I had a bit of a "cultural experience" when looking for a toilet. I stopped in at a tourist office and asked one of the employees there if she could direct me to the nearest loo. She mentioned (with a bit of a 'tude, if you don't mind my saying) that it was in a neighboring building. I stepped out of the shop to see what her reference was and she yelled out (in a rather snide tone) "You're welcome!" (clearly implying I was not welcome, but rather a rude American who didn't know my manners). Chastened, I tried to explain, but there was no way to make it right.

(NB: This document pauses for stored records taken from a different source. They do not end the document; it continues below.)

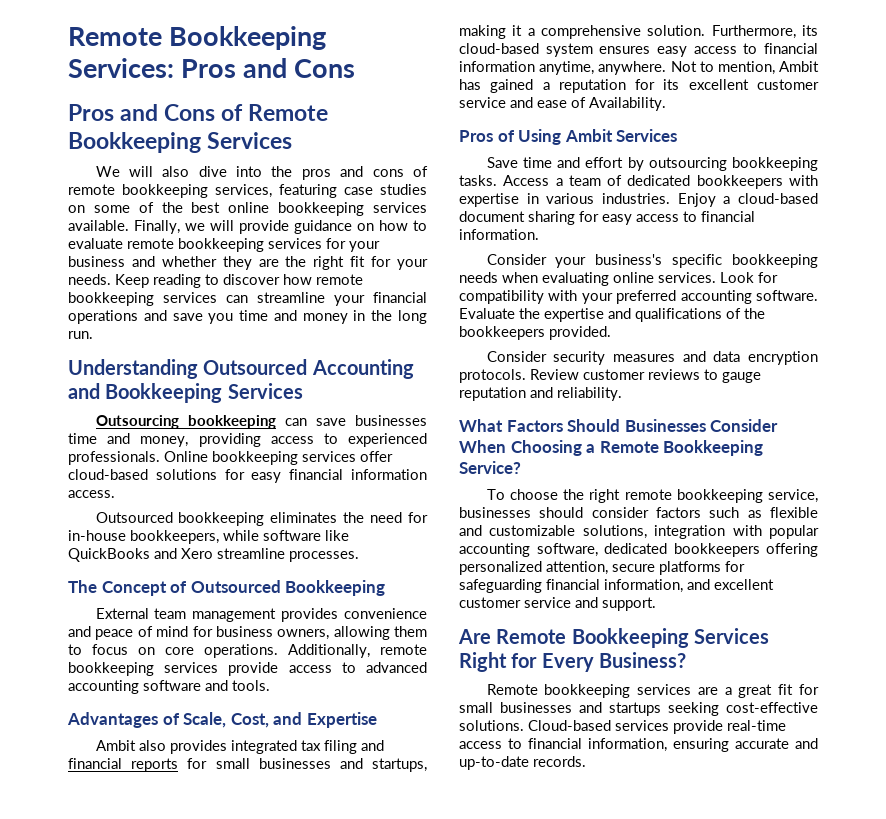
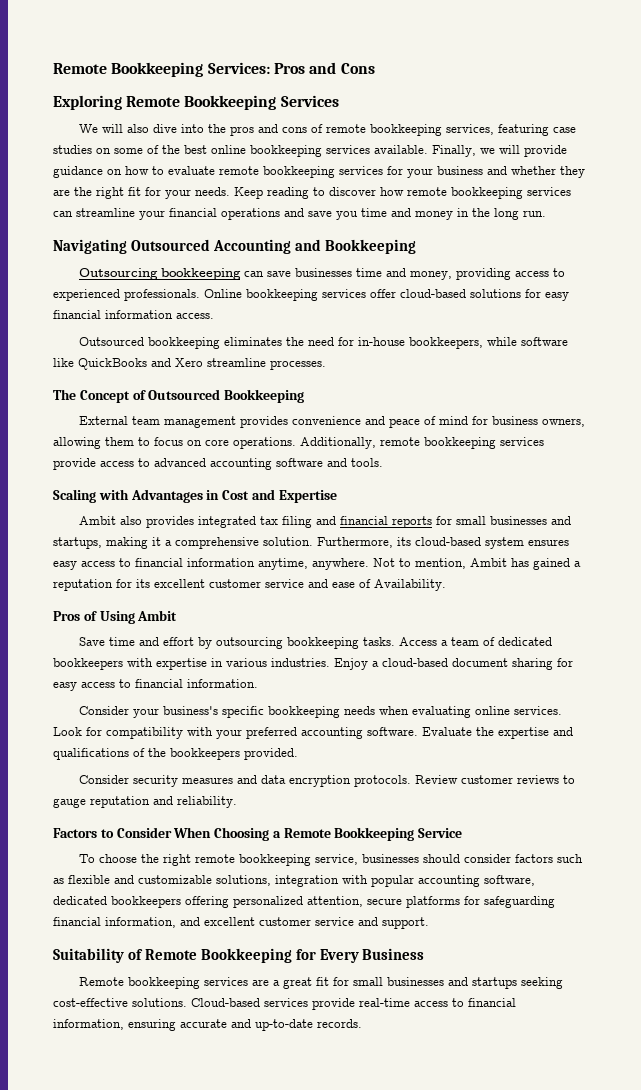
- Pros and Cons of Remote Bookkeeping Services
+ Exploring Remote Bookkeeping Services
- Understanding Outsourced Accounting and Bookkeeping Services
+ Navigating Outsourced Accounting and Bookkeeping
- Advantages of Scale, Cost, and Expertise
+ Scaling with Advantages in Cost and Expertise
- Pros of Using Ambit Services
+ Pros of Using Ambit
- What Factors Should Businesses Consider When Choosing a Remote Bookkeeping Service?
+ Factors to Consider When Choosing a Remote Bookkeeping Service
- Are Remote Bookkeeping Services Right for Every Business?
+ Suitability of Remote Bookkeeping for Every Business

The adult ticket was 19 pounds. We entered through a gate and immediately connected with a tour in progress. Our guide was a Yeoman Warder who seemed to enjoy telling tales of horror.

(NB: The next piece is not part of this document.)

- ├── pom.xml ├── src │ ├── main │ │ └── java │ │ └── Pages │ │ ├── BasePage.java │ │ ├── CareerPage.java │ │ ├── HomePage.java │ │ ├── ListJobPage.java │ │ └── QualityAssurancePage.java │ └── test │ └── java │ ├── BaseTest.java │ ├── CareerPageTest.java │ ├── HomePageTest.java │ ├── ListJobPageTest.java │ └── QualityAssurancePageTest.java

Photo by Helen Mongan Rallis. |
We also heard the story of King Edward IV's two young sons, Edward and Richard, who were conveniently labeled illegitimate so that their uncle Richard III could be crowned king. The boys were imprisoned at the Tower, only to vanish, "never to be seen alive again". Mr YW said the bones of two young boys had been discovered in the Tower walls.
It's amazing to think that the Tower originated in the early 1080s under William the Conqueror primarily as a fortress, but it also served as a prison early on in the Tower's history. It also became a site of executions and safekeeping of royal treasure.
One of the most popular exhibitions is, of course, the Crown Jewels. Unfortunately, photos are not allowed. It is completely understandable, but it is frustrating to see all that treasure and not be able to memorialize it with a photo, but that's why they sell the guide books. Quoting from the book I bought, "Most of the gold and silver jewel-encrusted pieces on display in the Jewel House are those objects used at the coronation of a sovereign and are collectively known as Coronation Regalia." During the Commonwealth Era, Parliament sought to do away with all remnants of the monarchy, including the crowns and royal regalia. Those objects have been replaced and additional items have become part of the collection. The Tower has been the repository of the Crown Jewels since the 17th century. Thomas Blood (referred to as an "impudent Irishman") attempted to steal the jewels, but his efforts were thwarted by the unexpected return of Edward's son who raised the alarm. Today, the jewels "include the Cullinan 1 (the First Star of Africa) set in the Sovereign's Sceptre". It is "the largest top quality cut diamond in the world weighing just over 530 carats. The Koh-i-Nur diamond from India is set in the Crown of Queen Elizabeth The Queen Mother. The stones in the Imperial State Crown include the legendary 'Stuart Sapphire', the 'Black Prince's Ruby' and the 'Queen Elizabeth's Pearls'. This last crown has 2,868 diamonds, 17 sapphires, 11 emeralds, five rubies and 273 pearls."
The exhibit was really wonderful, but we were ready for a little "buck-you-uppo" so we headed over to Tower cafe and tucked in to a nice lunch of bangers and mash.
Photo by Helen Mongan Rallis. |
We walked around and learned about methods of torture and methods of defense.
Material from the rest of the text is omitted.